Prior to the changes, government collected between ZWL$2.11 on diesel and ZWL$2.48 on petrol per litre of fuel sold. This was made up of excise duty (ZWL$2.05 for diesel and ZWL$2.31 for petrol), as well as a road levy, carbon tax, strategic reserve fund and the NocZim debt redemption levy. Total taxes and levies will now be ZWL96 cents for diesel and ZWL$1.32 for petrol.

A portion of the fuel duty will go towards a subsidy for ZUPCO buses. Kombi fare hikes after the January fuel price increase helped stoke riots.

Electronic ticketing being installed on new ZUPCO buses, whose fares government will subsidise using fuel taxes (pic Tawanda Karombo)

A panel of UN experts in April criticised Ncube’s “austerity measures” for lacking safety nets that cushion the poor.

Central bank announced at the weekend that it is to inject US$500 million into the interbank market to improve liquidity.
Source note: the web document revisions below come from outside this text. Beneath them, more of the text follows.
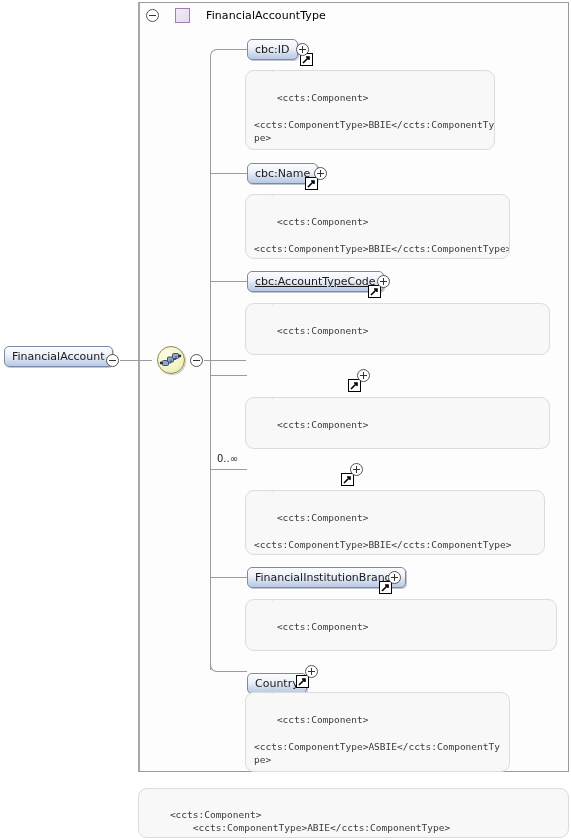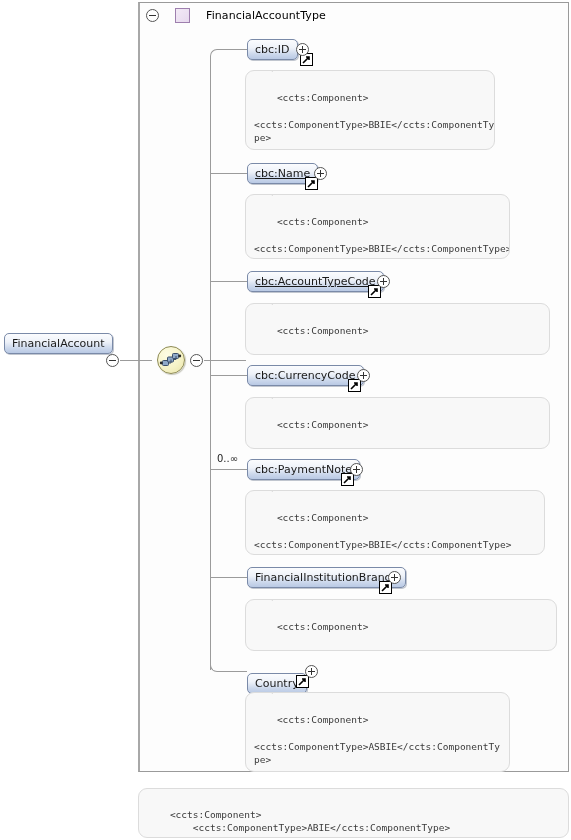--- a/index.html
+++ b/index.html
@@ -198,21 +198,21 @@
 <div id="canvas">
 
   <div class="type-container"></div>
 
   <div class="type-header">
     <span class="toggle"></span>
     <span class="sq-purple"></span>
     <span class="type-header-label">FinancialAccountType</span>
   </div>
 
-  <div class="elem-box" id="rootbox" style="left:4px; top:333px;">
+  <div class="elem-box" id="rootbox" style="left:4px; top:346px;">
     <span class="elem-label">FinancialAccount</span>
   </div>
   <span class="toggle" style="position:absolute; left:106px; top:354px;"></span>
 
   <div class="hline" style="left:120px; top:360px; width:32px;"></div>
 
   <div class="seq-node" style="left:157px; top:346px;">
     <svg width="26" height="26" viewBox="0 0 26 26">
       <g fill="#8fa9c9" stroke="#3c4f6b" stroke-width="1">
         <rect x="4.5" y="13.5" width="6" height="5" rx="1"></rect>
@@ -255,21 +255,21 @@
   </div>
   <span class="toggle plus" style="position:absolute; left:296px; top:43px;"></span>
   <div class="annot" style="left:245px; top:70px; width:250px; height:80px;">
     <span class="tail"></span><span>&lt;ccts:Component&gt;
 
 &lt;ccts:ComponentType&gt;BBIE&lt;/ccts:ComponentTy
 pe&gt;
         ...</span>
   </div>
 
-  <div class="elem-box" style="left:247px; top:163px;text-decoration:underline;">
+  <div class="elem-box" style="left:247px; top:163px;">
     <span class="elem-label">cbc:Name</span>
   </div>
   <div class="link-badge" style="left:305px; top:177px;">
     <svg width="11" height="11" viewBox="0 0 11 11">
         <path d="M2 9 L8 3 M5 3 L8 3 L8 6" stroke="#000" stroke-width="1.6" fill="none"></path>
       </svg>
   </div>
   <span class="toggle plus" style="position:absolute; left:314px; top:167px;"></span>
   <div class="annot" style="left:245px; top:194px; width:265px; height:65px;">
     <span class="tail"></span><span>&lt;ccts:Component&gt;
@@ -286,39 +286,33 @@
         <path d="M2 9 L8 3 M5 3 L8 3 L8 6" stroke="#000" stroke-width="1.6" fill="none"></path>
       </svg>
   </div>
   <span class="toggle plus" style="position:absolute; left:377px; top:275px;"></span>
   <div class="annot" style="left:245px; top:303px; width:305px; height:52px;">
     <span class="tail"></span><span>&lt;ccts:Component&gt;
         &lt;ccts:ComponentType&gt;BBIE&lt;/ccts:ComponentType&gt;
      ...</span>
   </div>
 
-  <div class="elem-box" style="left:247px; top:365px;">
-    <span class="elem-label">cbc:CurrencyCode</span>
-  </div>
   <div class="link-badge" style="left:348px; top:379px;">
     <svg width="11" height="11" viewBox="0 0 11 11">
         <path d="M2 9 L8 3 M5 3 L8 3 L8 6" stroke="#000" stroke-width="1.6" fill="none"></path>
       </svg>
   </div>
   <span class="toggle plus" style="position:absolute; left:357px; top:369px;"></span>
   <div class="annot" style="left:245px; top:397px; width:305px; height:52px;">
     <span class="tail"></span><span>&lt;ccts:Component&gt;
         &lt;ccts:ComponentType&gt;BBIE&lt;/ccts:ComponentType&gt;
      ...</span>
   </div>
 
   <span class="cardinality" style="left:217px; top:453px;">0..∞</span>
-  <div class="elem-box" style="left:247px; top:459px;">
-    <span class="elem-label">cbc:PaymentNote</span>
-  </div>
   <div class="link-badge" style="left:341px; top:473px;">
     <svg width="11" height="11" viewBox="0 0 11 11">
         <path d="M2 9 L8 3 M5 3 L8 3 L8 6" stroke="#000" stroke-width="1.6" fill="none"></path>
       </svg>
   </div>
   <span class="toggle plus" style="position:absolute; left:350px; top:463px;"></span>
   <div class="annot" style="left:245px; top:490px; width:300px; height:65px;">
     <span class="tail"></span><span>&lt;ccts:Component&gt;
 
 &lt;ccts:ComponentType&gt;BBIE&lt;/ccts:ComponentType&gt;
Critics have said the market, widely welcomed at its introduction in February, has failed to sate demand for forex as RBZ has broken its promise not to interfere.

Guvamatanga said there are new measures to make the interbank market more transparent. There is US$800 million in exporters’ nostro accounts while an additional US$800 million is expected in 60 days, he added.

The new round of fuel price hikes will feed inflation, already at ten-year highs at 76%, casting further doubt on Finance Minister Mthuli Ncube’s upbeat projections of slowing down inflation by year end.

Excise duty, to which fuel contributes more than 80%, was by far the single biggest contributor to revenue collection in the first quarter of 2019, exceeding value added tax on local sales.

Excise duty was $565 million in the first three months, as total tax revenue reached $2.1 billion, exceeding the target by 42%. Duty on fuel alone accounted for about a quarter of government revenues in the first quarter.

In his statement on Monday, RBZ governor also ordered banks to stop “twinning arrangements”, where they would secure buyers and sellers of foreign currency outside the market and charging a commission. This is an attempt by central bank to completely liberate the market.

 “Similarly, banks should discontinue twinning arrangements for their customers as this undermines the efficient operation of the interbank foreign exchange market,” said Mangudya.

The USD dollar rate on the official market is ZWL$3.48, but it touched almost double that rate on the black market before easing this week as dealers digested news of the US$500 million injection.